→ SUPPLIED ENTRIES:

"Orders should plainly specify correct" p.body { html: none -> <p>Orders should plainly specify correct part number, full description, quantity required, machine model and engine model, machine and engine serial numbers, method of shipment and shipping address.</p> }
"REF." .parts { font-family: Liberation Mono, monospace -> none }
...
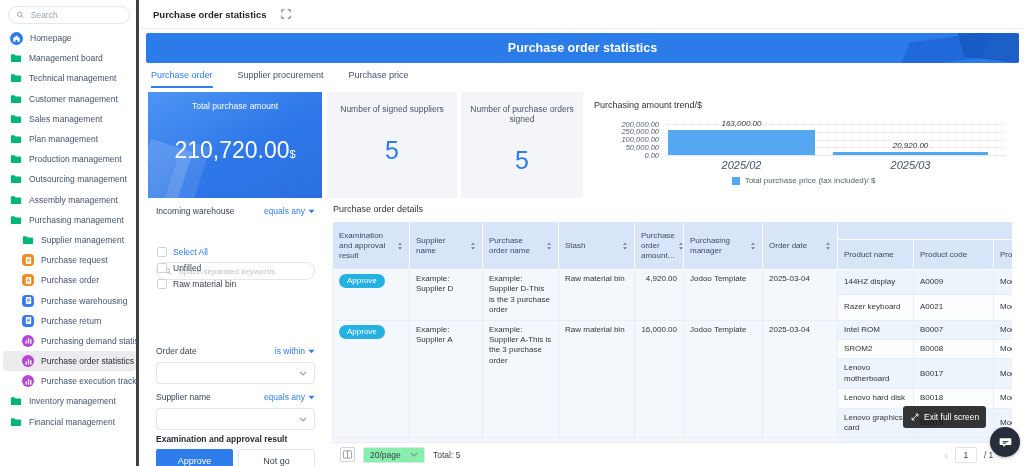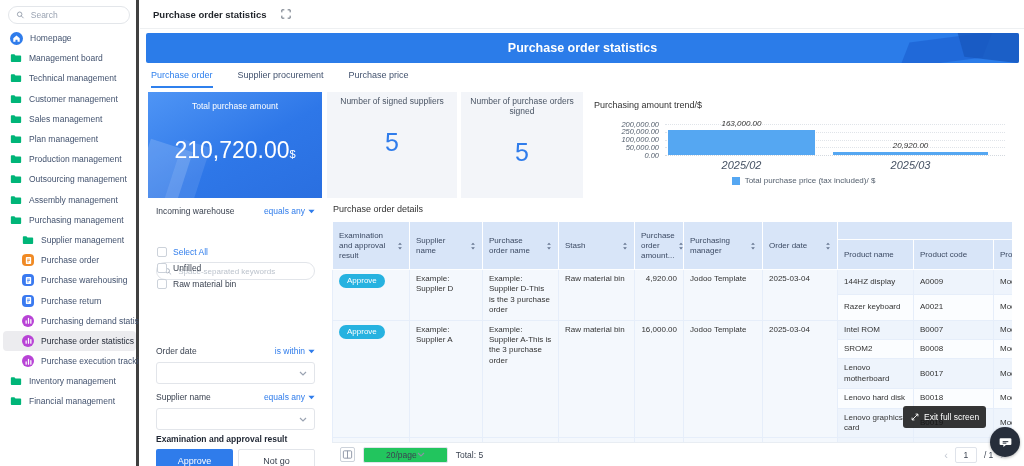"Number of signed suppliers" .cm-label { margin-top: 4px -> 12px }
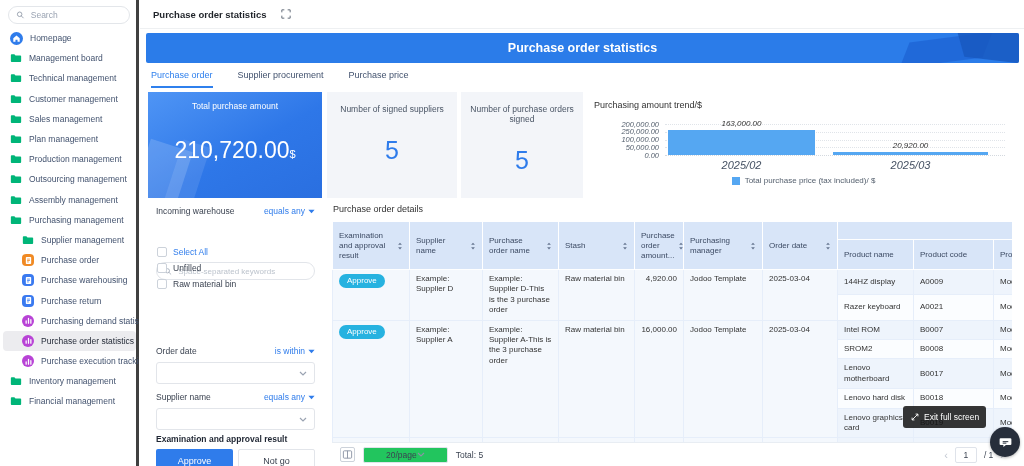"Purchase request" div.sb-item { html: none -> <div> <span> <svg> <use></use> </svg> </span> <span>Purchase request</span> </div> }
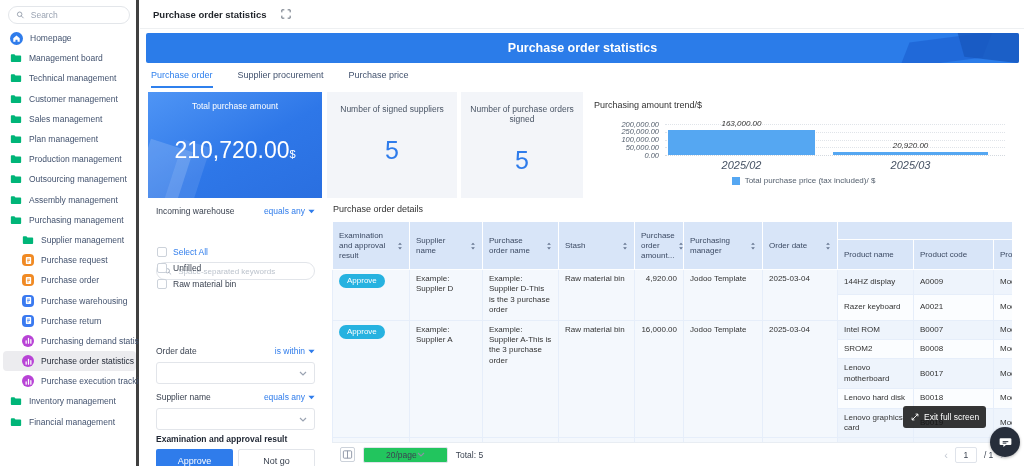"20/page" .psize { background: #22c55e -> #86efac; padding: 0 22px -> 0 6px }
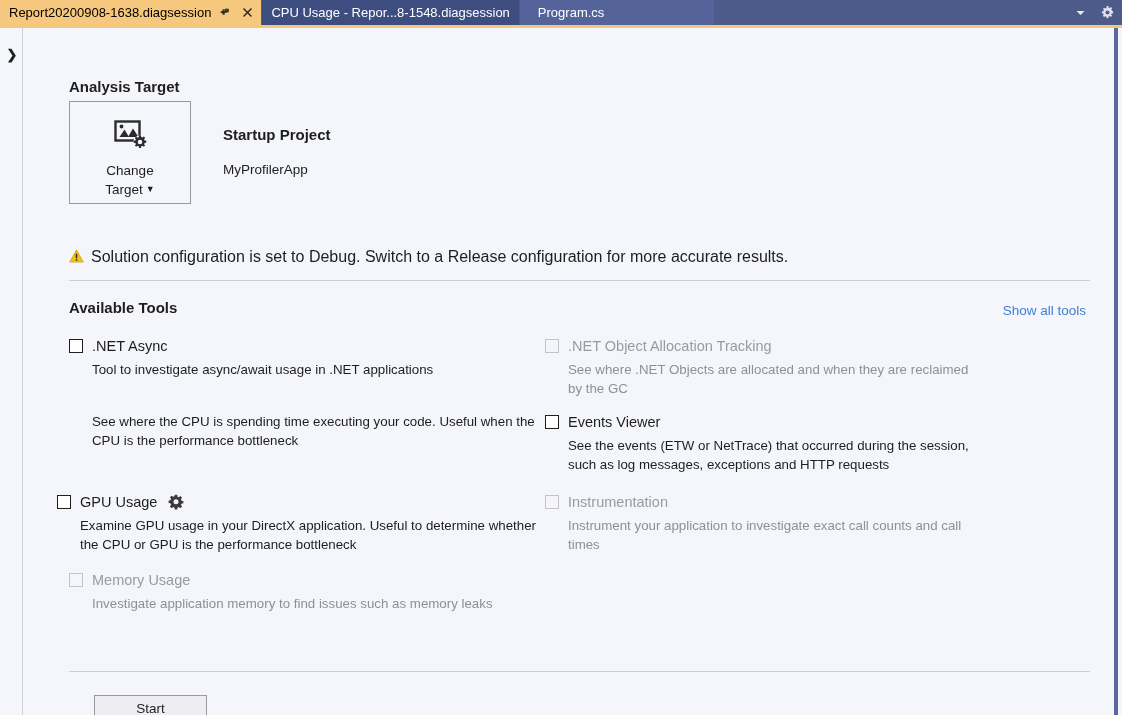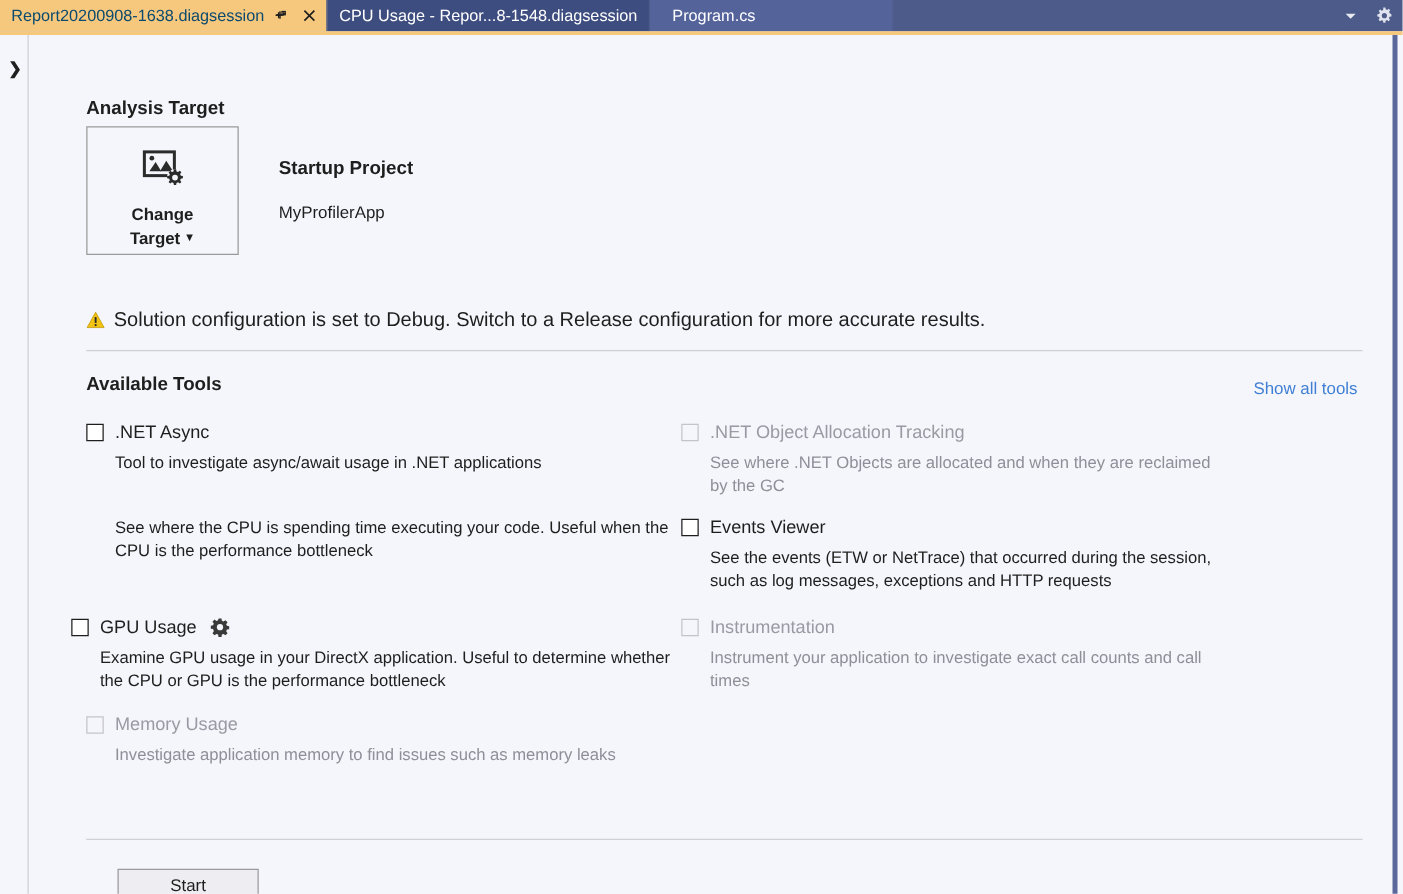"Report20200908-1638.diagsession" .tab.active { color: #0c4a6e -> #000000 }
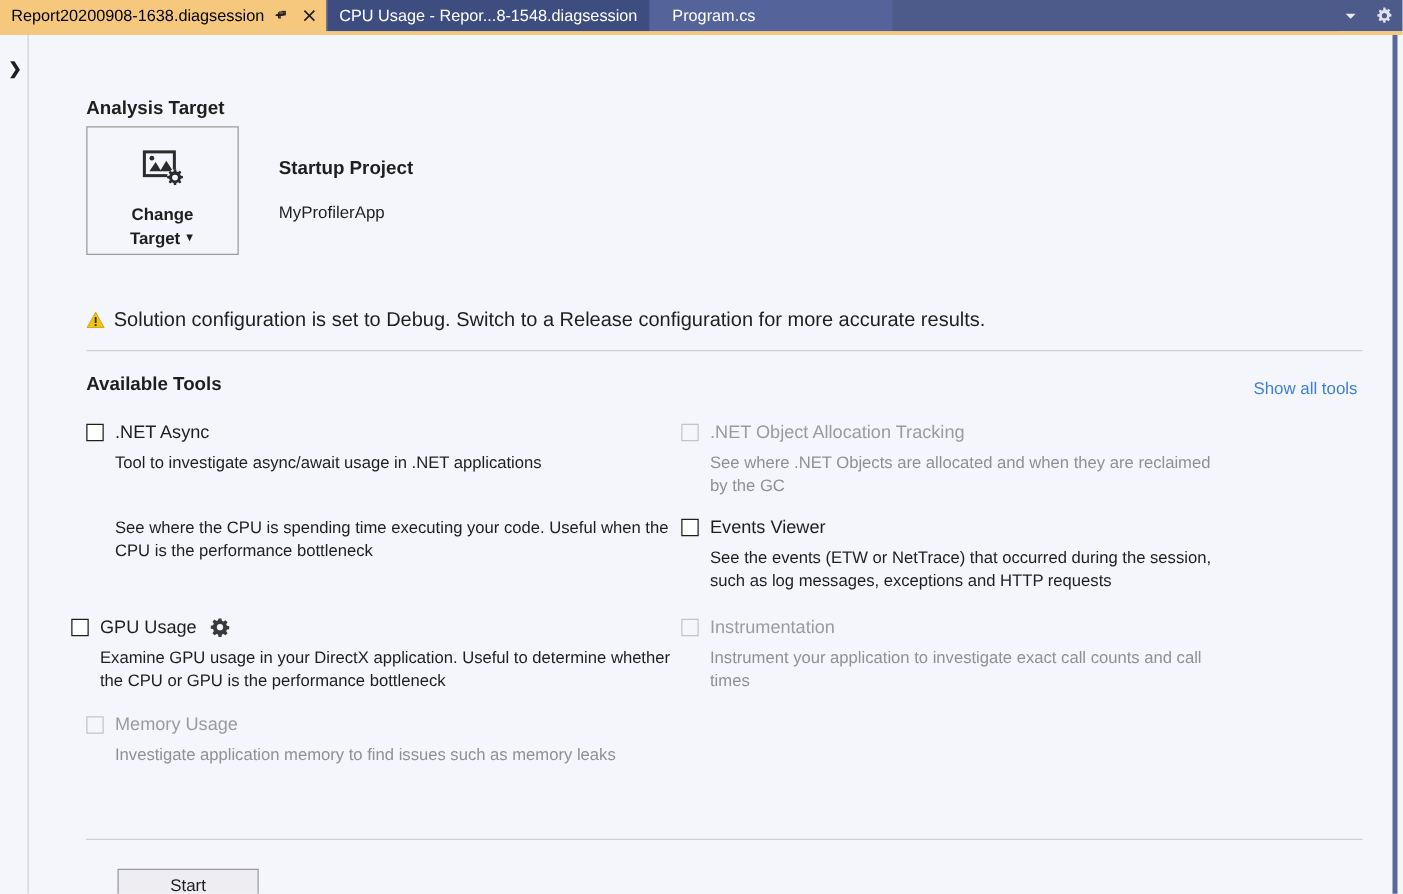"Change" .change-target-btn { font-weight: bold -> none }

→ WHAT THE TASK REQUIRES: Using the records above, return word for word the lines that begin at the one containing "background: #22c55e ->" and end at the one containing "font-weight: bold ->", both of them included and no pictures.

→ RESPONSE TO THE EXERCISE:
"20/page" .psize { background: #22c55e -> #86efac; padding: 0 22px -> 0 6px }
"Report20200908-1638.diagsession" .tab.active { color: #0c4a6e -> #000000 }
"Change" .change-target-btn { font-weight: bold -> none }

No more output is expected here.